Some friends of mine just had a new baby a few days ago. Well, I say friends, but what I mean is: my friend had a baby and her husband became a father again. But, you totally understood what I meant. I think everyone does. A beautiful – more importantly healthy – baby boy. Their third child and first boy. And proud Dad posted pic after pic of their handsome little man on Facebook (I’m sure Mama was resting up; she’d had a long day.).
I hesitantly resisted, again and again, the urge to tell him congratulations, as I have for the past year or so with other friends who’ve become fathers, since reading the opinions of some feminist authors and bloggers, and let me tell you why.
It’s not that I’m not happy for him (or any of the other dads). I really am. Welcoming a baby is such a joyous and life-changing event for both parents. It was written all over this dad’s face.
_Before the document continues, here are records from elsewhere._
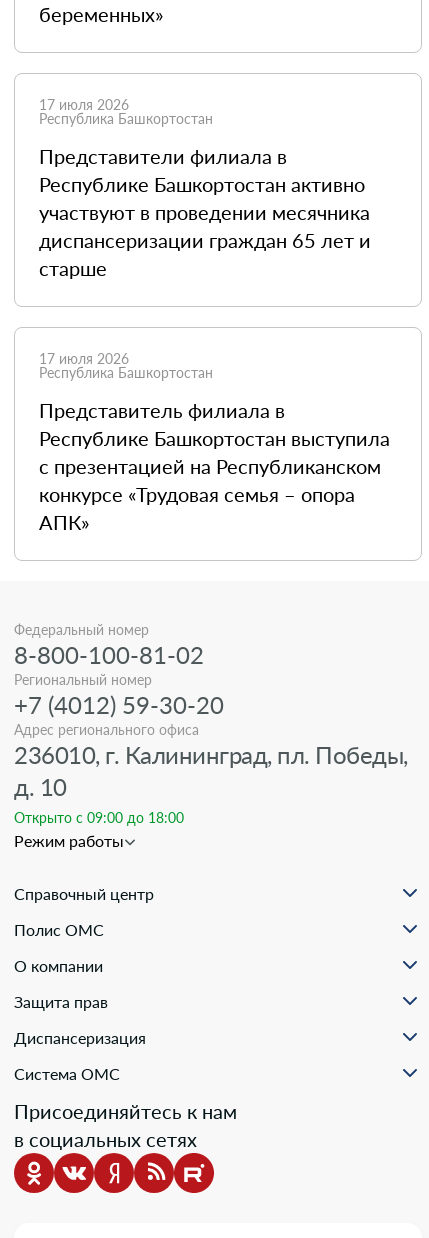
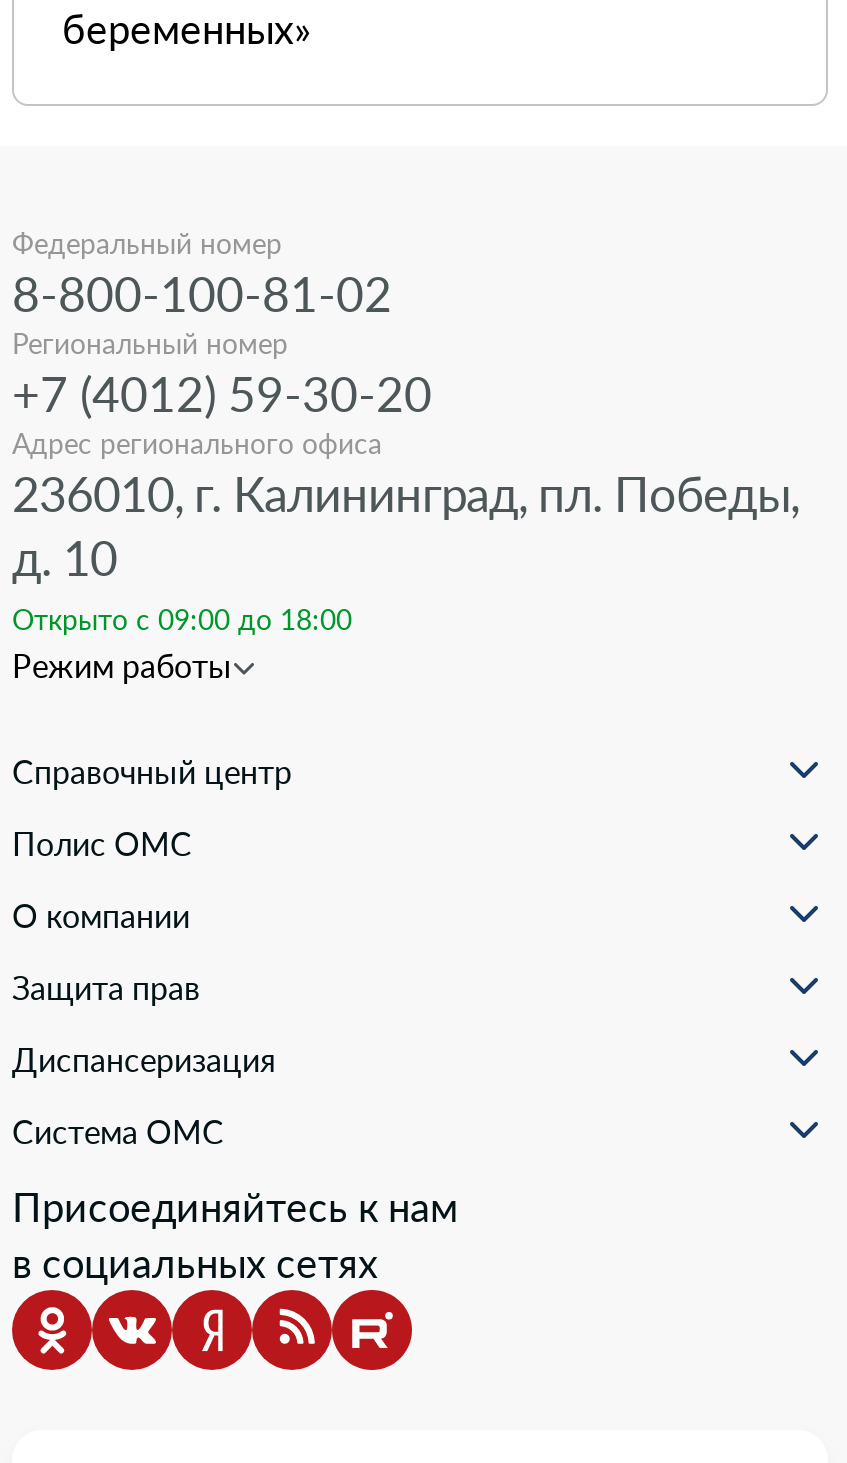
- 17 июля 2026
- Республика Башкортостан

- Представители филиала в
- Республике Башкортостан активно
- участвуют в проведении месячника
- диспансеризации граждан 65 лет и
- старше

- 17 июля 2026
- Республика Башкортостан

- Представитель филиала в
- Республике Башкортостан выступила
- с презентацией на Республиканском
- конкурсе «Трудовая семья – опора
- АПК»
It was in the tension in his biceps and his conversely relaxed fingers gently cradling the baby, making sure to keep a secure hold on him while being careful not to hold him too tightly. It was in the downward curve of his neck and the slope of his shoulders as he gazed down onto his little boy’s perfect face. There was no doubt that he was beyond overjoyed with his new son. And I felt compelled to acknowledge his joy.
And I also understand (from the perspective of a mother whose partner was there through four births), that the father is completely and utterly helpless. Sure, he helped make it, he helped the mother through her pregnancy as much as he was able. He stood by her side through it all, helping to comfort her, coach her, and cheer her on and assure her she was doing a great job. That makes it all the more bittersweet when dad holds that baby for his very first pics, because he was there, but unable to do much but try and breathe, hope and pray that the baby and the mother would come through it all ok. Those pics are proof that everything turned out the way he’d hoped.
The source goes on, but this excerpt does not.